This is literally the two situations that opened my eyes to the quality of EO's. It took a lot more of the cheaper oils to get results (if we could get results at all) than it did with the more expensive brands. I believe that I ended up using more to achieve results because of the dilution issue in the industry. In most cases it was like buying two identical bottles and one came 1/8 full of oil; 7/8 full of alcohol, and one came 100% full of EO.

My sincere recommendation in your case would be to ask both your friends for samples - try them out and choose the one that works best for you in your situation. Try the store brands too. 

If you do decide to join a company for the reduced prices, learn everything you can about working the deals and stacking the discounts. On average I only pay 33% of the retail price for DoTERRA oils by working the system, and I show everyone who has joined through me how to do it too. The commissions I get from their purchases pays my 33%, so by being frugal and honest, I don't actually pay anything for all my EO's. It is saving me over $300 a month in prescription co-pays and Doctors visits on top of Whatever is left over from my commissions after I place my $100-$300 (value) Order each month.


----------



## FarmerKat (Jul 3, 2014)

Lilith,

Thank you for your reply. While I am not a fan of regulation (and would prefer that EOs are not regulated like medication), I wish there was more independent data available. But it is what it is.

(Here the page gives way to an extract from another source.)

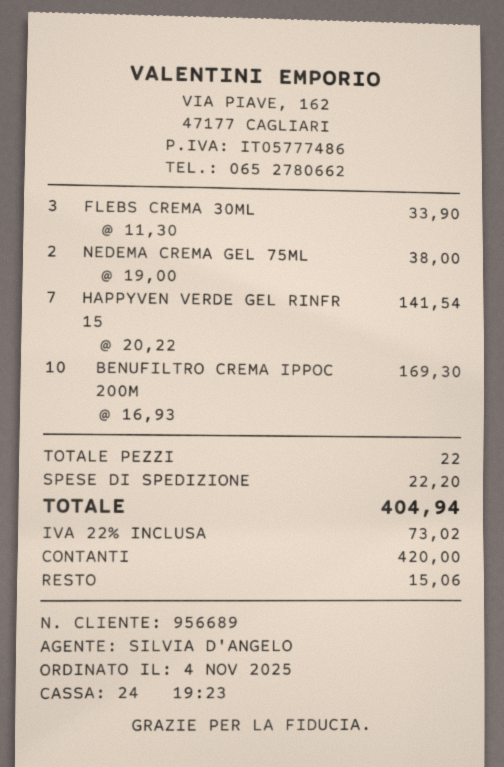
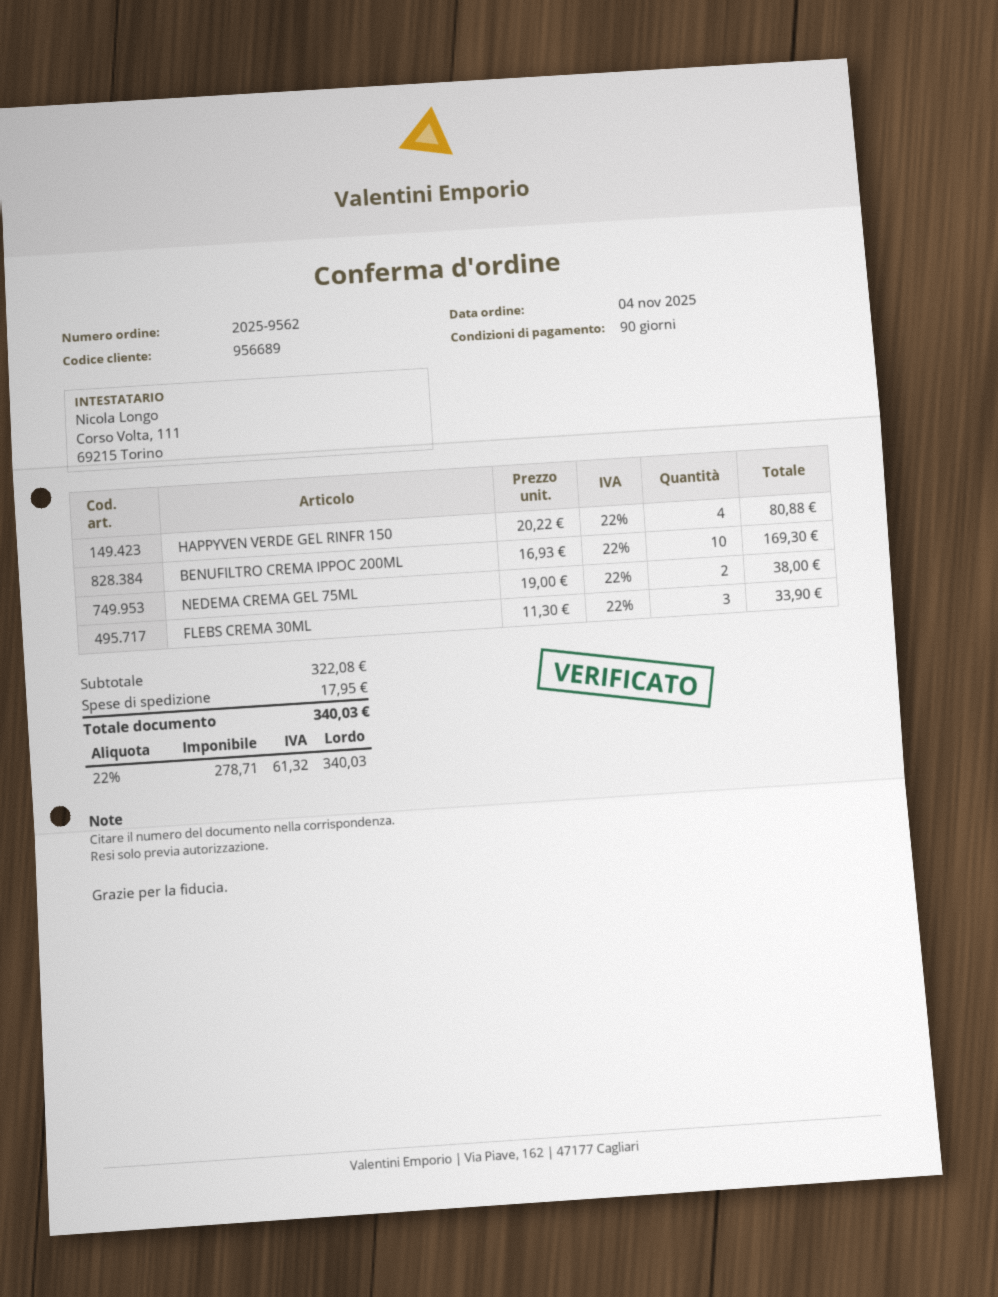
HAPPYVEN VERDE GEL RINFR 15: 7 x 20.22 = 141.54 -> 4 x 20.22 = 80.88
shipping: 22.20 -> 17.95
tax: 22% = 73.02 -> 22% = 61.32
total: 404.94 -> 340.03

Would you mind sharing what EOs your husband uses for his back pain? How does he apply them? My DH has severe back issues and is doing the best he can to avoid surgery (part due to arthritis and part due to injury). He hates taking pain meds and takes them only when absolutely necessary - but that means that he is in pain pretty much all of the time. I think he would be open to trying EOs. Thanks!


----------



## InHisName (Jan 26, 2006)

I like EOX-http://www.essentialoilexchange.com/t-eox_essential_oils_by_application.aspx it is a coop, and reasonable, and they do outside testing. Also, 
http://www.aromaticsinternational.com/ These guys test their own, have batch tests, have loved their oils so far. Was watching a youtube from Aromahead, and she was using Jojoba oil, said it was a wax, not an oil, and lasts for years. I have not looked into this yet, but going to!

FarmerKat, try something with Helichrysum Italicum in it for pain- also ginger, black pepper, or another analgesic. Put in google search essential oils for pain, you should get a good number. If you look at the EOX site, it shows oils that are analgesic, also I would add an anti-spasmodic oil, and an anti-inflammatory oil. Most oils have more than one property- like peppermint, which is anti inflammatory, anti spasmodic, and analgesic.


----------



## Lilith (Dec 29, 2012)

FarmerKat, Topically (over the area of pain) he uses two blends that are proprietary to DoTERRA - Deep Blue and Aroma Touch. He also uses Frankincense & marjoram in a veggie cap like a pill; ONLY on a full stomach. *BE very very sure *of the origin of your EO's before taking them internally, it is not recommended except in extreme cases with very few select oils that are regulated as dietary supplements and not as cosmetics. Helichrysum is a great oil for healing damage to tissue, but doesn't do much to relieve nerve damage. 
We are actually using Helichrysum on my 11yo son's incision from a surgery for a broken arm - it is working wonders the wound closed completely to a slight pink line in less than a week! We are also putting Frankincense & marjoram on the bottoms of his feet to help him with his pain. I am still not comfortable giving him EO's internally at such a young age. When the cast comes off, we will be using lemongrass, and aroma touch over the damaged bone area to help with pain and muscle atrophy. 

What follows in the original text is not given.